Task instructions
Line count for "text": state how many lines of the data below include it, and output nothing more.

- Opening Delimiter -

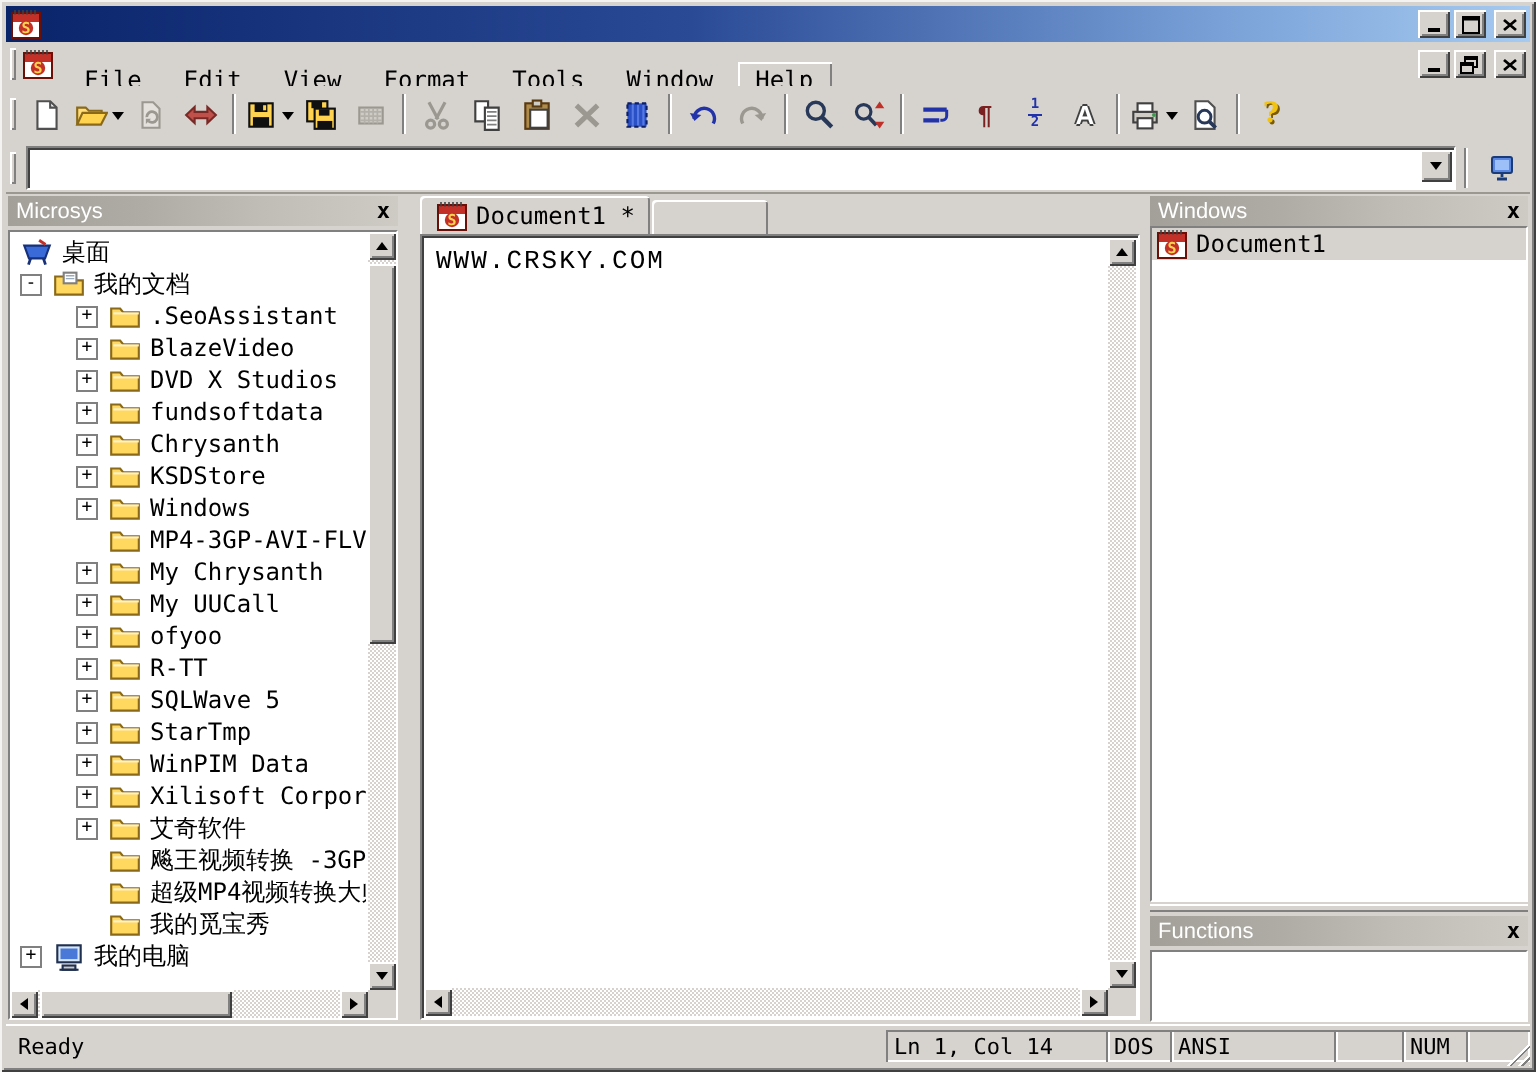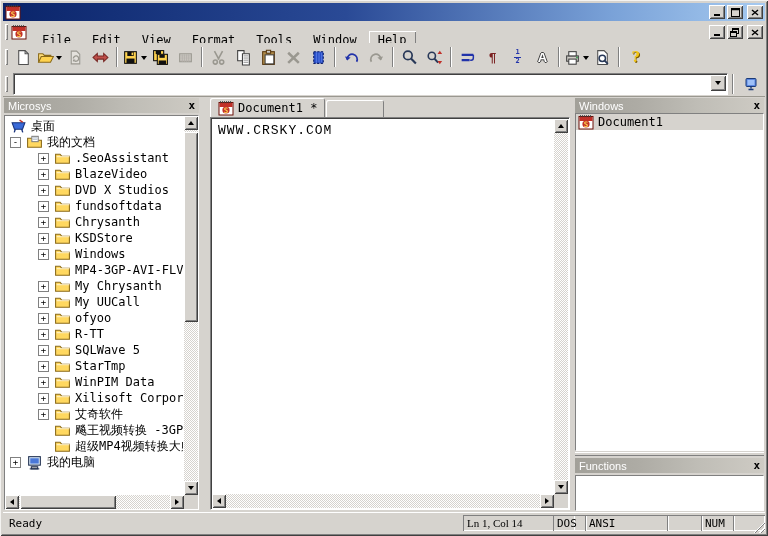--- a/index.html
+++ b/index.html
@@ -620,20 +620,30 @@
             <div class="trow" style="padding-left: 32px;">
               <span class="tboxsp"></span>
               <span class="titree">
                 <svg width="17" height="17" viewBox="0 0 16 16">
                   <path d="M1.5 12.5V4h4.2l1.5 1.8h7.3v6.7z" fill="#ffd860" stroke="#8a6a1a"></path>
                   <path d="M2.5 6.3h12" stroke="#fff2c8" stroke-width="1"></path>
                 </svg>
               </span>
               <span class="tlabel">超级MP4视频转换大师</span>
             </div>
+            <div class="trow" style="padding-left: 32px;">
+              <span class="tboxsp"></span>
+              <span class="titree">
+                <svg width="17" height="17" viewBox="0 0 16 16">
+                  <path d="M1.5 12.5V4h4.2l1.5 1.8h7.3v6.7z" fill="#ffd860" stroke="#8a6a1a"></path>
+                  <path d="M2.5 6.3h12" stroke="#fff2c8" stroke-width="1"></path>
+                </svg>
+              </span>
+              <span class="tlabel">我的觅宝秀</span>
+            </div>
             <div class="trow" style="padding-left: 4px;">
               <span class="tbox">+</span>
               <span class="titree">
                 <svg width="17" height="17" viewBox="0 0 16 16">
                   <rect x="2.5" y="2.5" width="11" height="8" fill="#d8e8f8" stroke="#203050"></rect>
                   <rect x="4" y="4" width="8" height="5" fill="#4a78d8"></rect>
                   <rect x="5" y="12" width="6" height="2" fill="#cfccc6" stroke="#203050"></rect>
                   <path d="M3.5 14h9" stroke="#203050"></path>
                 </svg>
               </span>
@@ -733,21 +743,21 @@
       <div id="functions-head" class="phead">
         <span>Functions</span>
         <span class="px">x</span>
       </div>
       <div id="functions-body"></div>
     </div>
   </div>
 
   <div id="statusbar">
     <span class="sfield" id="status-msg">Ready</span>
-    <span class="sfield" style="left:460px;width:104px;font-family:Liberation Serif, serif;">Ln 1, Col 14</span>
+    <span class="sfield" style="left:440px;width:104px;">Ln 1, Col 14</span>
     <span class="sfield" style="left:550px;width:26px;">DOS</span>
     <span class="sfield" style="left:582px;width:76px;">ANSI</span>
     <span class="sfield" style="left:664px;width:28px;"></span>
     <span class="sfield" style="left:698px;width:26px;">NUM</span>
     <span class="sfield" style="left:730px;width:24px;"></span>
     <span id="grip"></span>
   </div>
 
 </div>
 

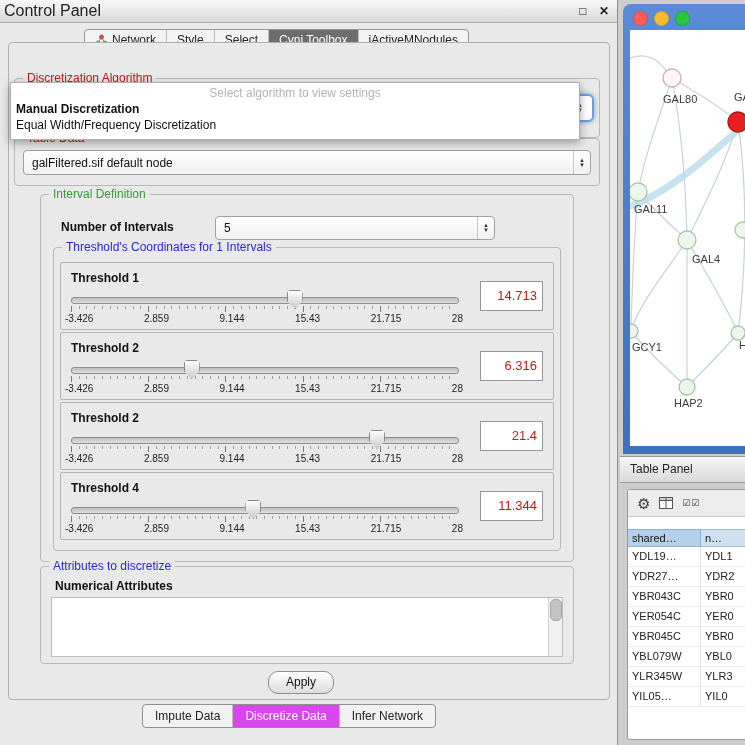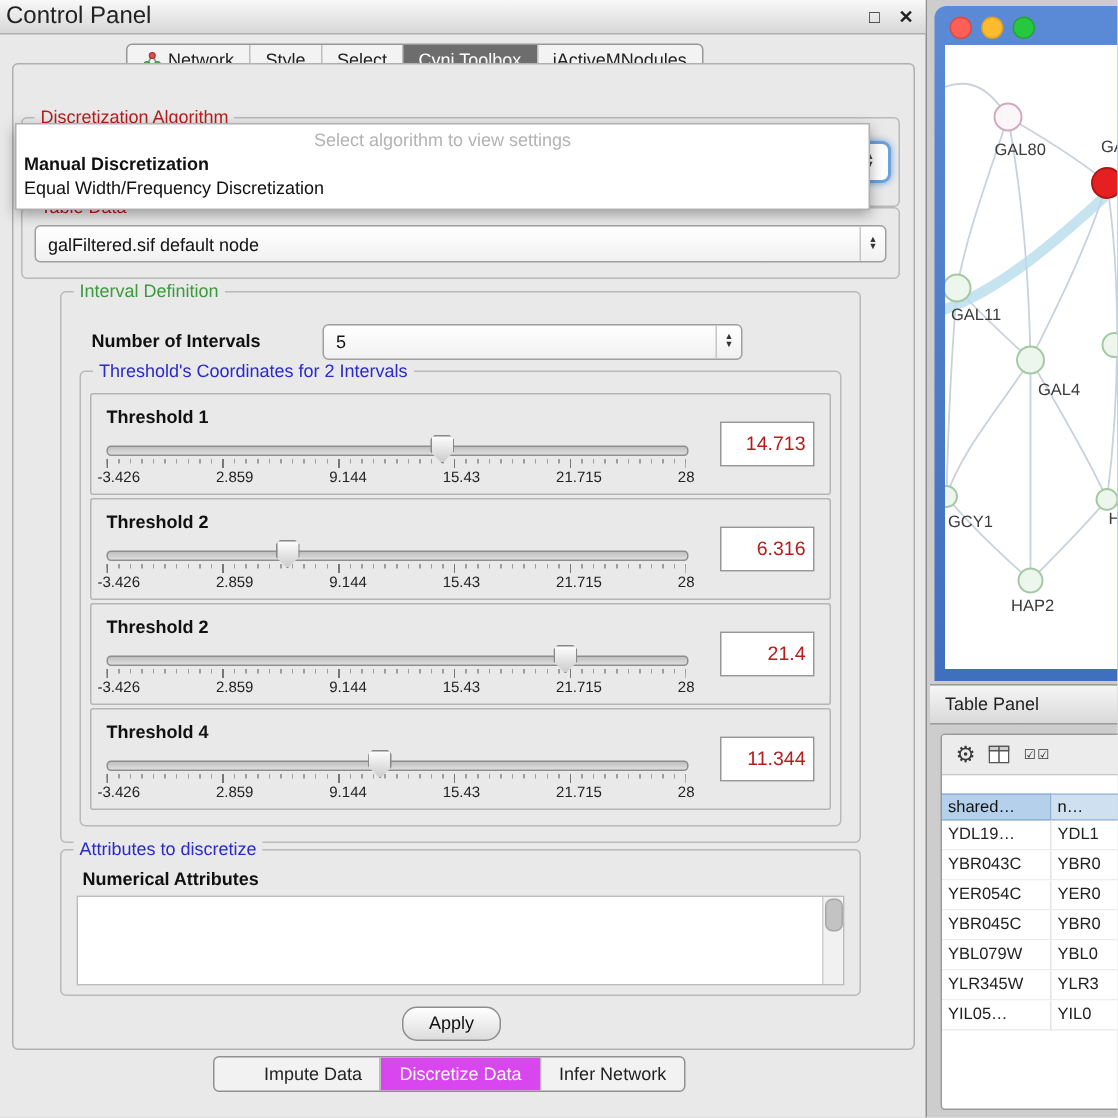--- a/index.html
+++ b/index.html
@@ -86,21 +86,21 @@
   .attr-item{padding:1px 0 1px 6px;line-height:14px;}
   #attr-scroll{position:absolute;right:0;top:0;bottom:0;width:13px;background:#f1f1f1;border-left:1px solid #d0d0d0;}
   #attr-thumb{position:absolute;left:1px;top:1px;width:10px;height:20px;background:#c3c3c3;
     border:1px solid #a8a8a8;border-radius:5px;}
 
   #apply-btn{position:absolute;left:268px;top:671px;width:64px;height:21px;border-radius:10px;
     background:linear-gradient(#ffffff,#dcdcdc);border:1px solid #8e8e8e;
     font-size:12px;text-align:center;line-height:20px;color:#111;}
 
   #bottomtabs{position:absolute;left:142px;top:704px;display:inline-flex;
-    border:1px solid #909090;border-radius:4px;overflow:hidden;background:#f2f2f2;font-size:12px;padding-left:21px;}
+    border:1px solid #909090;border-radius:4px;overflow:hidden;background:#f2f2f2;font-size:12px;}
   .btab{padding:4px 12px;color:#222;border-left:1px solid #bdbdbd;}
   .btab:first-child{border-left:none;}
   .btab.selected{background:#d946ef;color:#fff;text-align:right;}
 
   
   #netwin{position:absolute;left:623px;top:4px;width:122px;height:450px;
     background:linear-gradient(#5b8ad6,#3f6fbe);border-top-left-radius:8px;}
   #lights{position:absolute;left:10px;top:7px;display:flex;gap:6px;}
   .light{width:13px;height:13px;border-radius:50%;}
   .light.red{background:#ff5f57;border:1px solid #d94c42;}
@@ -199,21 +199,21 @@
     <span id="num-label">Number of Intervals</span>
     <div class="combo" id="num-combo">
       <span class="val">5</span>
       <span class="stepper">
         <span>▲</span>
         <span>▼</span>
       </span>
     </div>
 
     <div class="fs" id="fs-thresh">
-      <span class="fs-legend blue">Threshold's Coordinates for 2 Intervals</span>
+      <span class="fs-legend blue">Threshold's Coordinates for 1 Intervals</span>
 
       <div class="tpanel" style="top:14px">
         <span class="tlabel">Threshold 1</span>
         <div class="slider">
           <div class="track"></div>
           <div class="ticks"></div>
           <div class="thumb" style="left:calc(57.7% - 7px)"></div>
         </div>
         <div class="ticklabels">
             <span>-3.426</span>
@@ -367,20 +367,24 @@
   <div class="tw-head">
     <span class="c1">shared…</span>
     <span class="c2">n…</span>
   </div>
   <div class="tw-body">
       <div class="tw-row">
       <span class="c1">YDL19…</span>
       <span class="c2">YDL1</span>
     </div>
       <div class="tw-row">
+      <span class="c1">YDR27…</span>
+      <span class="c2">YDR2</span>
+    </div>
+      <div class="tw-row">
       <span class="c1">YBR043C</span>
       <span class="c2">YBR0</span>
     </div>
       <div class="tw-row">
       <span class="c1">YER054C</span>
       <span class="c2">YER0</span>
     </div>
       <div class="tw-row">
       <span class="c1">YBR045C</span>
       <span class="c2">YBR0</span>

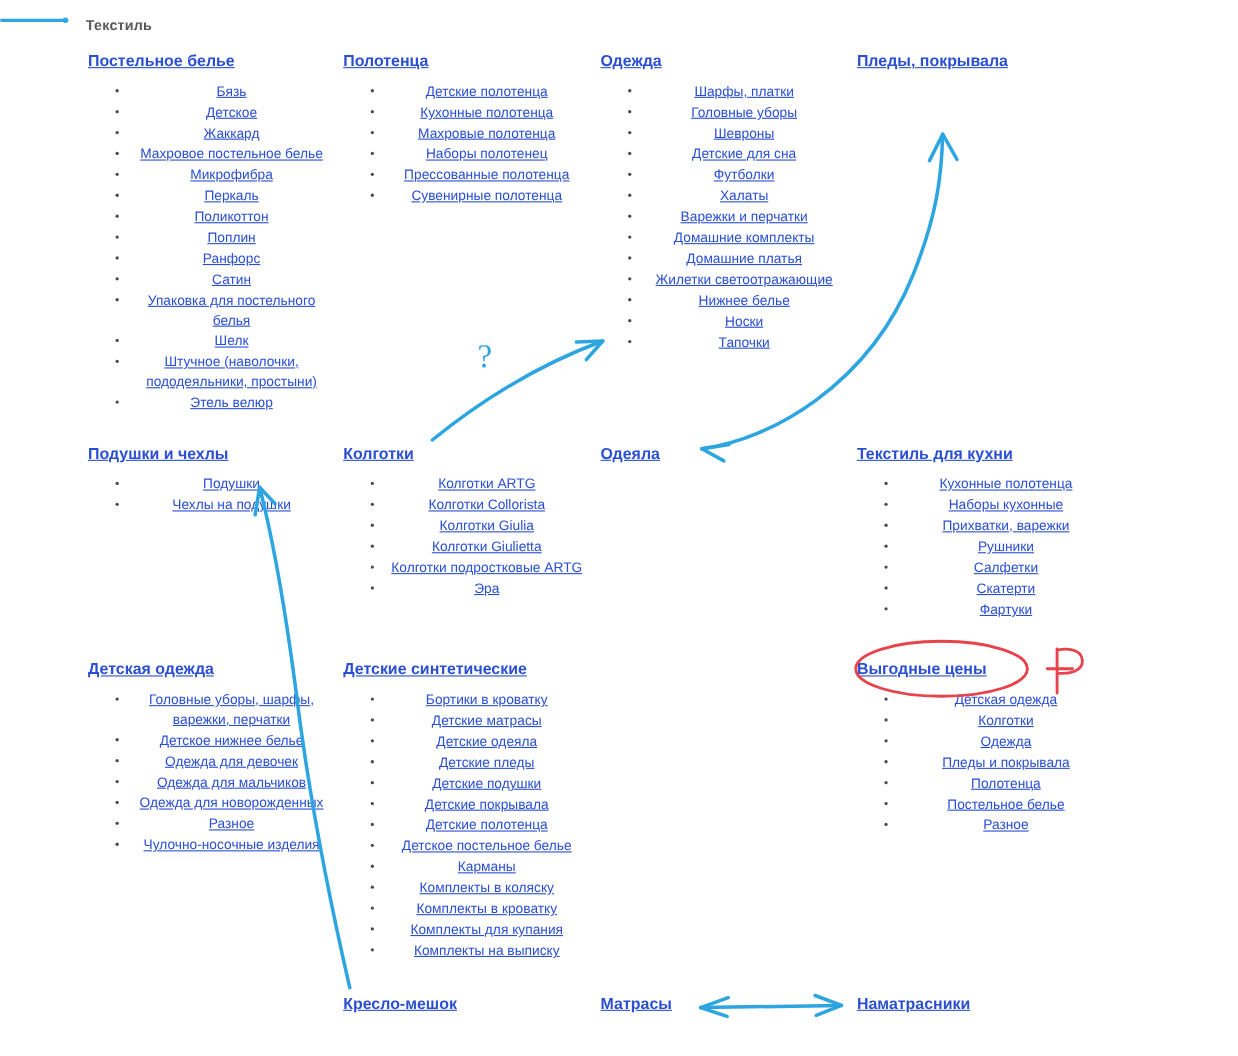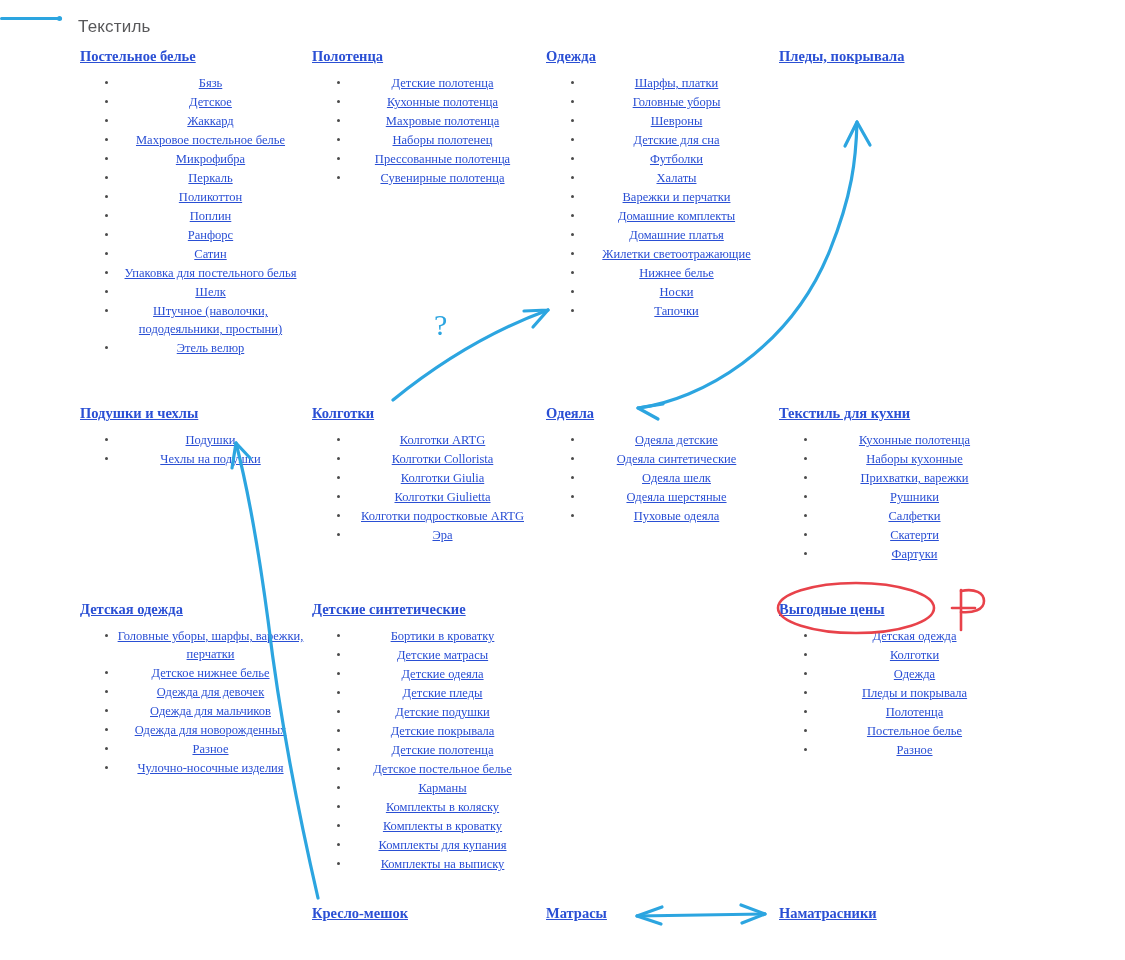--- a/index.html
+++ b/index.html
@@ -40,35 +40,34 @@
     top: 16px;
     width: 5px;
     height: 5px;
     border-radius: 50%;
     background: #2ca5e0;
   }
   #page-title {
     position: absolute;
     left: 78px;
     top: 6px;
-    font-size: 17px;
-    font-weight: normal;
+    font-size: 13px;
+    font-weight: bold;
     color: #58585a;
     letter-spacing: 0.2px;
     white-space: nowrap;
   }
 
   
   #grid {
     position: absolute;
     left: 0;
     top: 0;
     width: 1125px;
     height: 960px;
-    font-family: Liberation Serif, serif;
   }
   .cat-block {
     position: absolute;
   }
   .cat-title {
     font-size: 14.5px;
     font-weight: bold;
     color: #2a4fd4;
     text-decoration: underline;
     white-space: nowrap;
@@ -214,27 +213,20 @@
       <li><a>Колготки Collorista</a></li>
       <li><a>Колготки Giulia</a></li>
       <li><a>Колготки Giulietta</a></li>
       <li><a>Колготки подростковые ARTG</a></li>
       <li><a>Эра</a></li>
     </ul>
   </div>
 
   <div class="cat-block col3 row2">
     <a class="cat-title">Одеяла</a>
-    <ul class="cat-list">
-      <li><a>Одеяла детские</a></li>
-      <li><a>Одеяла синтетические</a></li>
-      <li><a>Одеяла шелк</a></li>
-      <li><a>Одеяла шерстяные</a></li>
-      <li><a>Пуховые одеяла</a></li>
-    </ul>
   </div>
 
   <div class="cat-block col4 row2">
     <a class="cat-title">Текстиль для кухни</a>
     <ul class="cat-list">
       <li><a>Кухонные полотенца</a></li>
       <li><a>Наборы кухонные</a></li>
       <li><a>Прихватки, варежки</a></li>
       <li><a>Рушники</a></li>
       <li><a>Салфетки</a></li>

- Closing Delimiter -

Answer section
3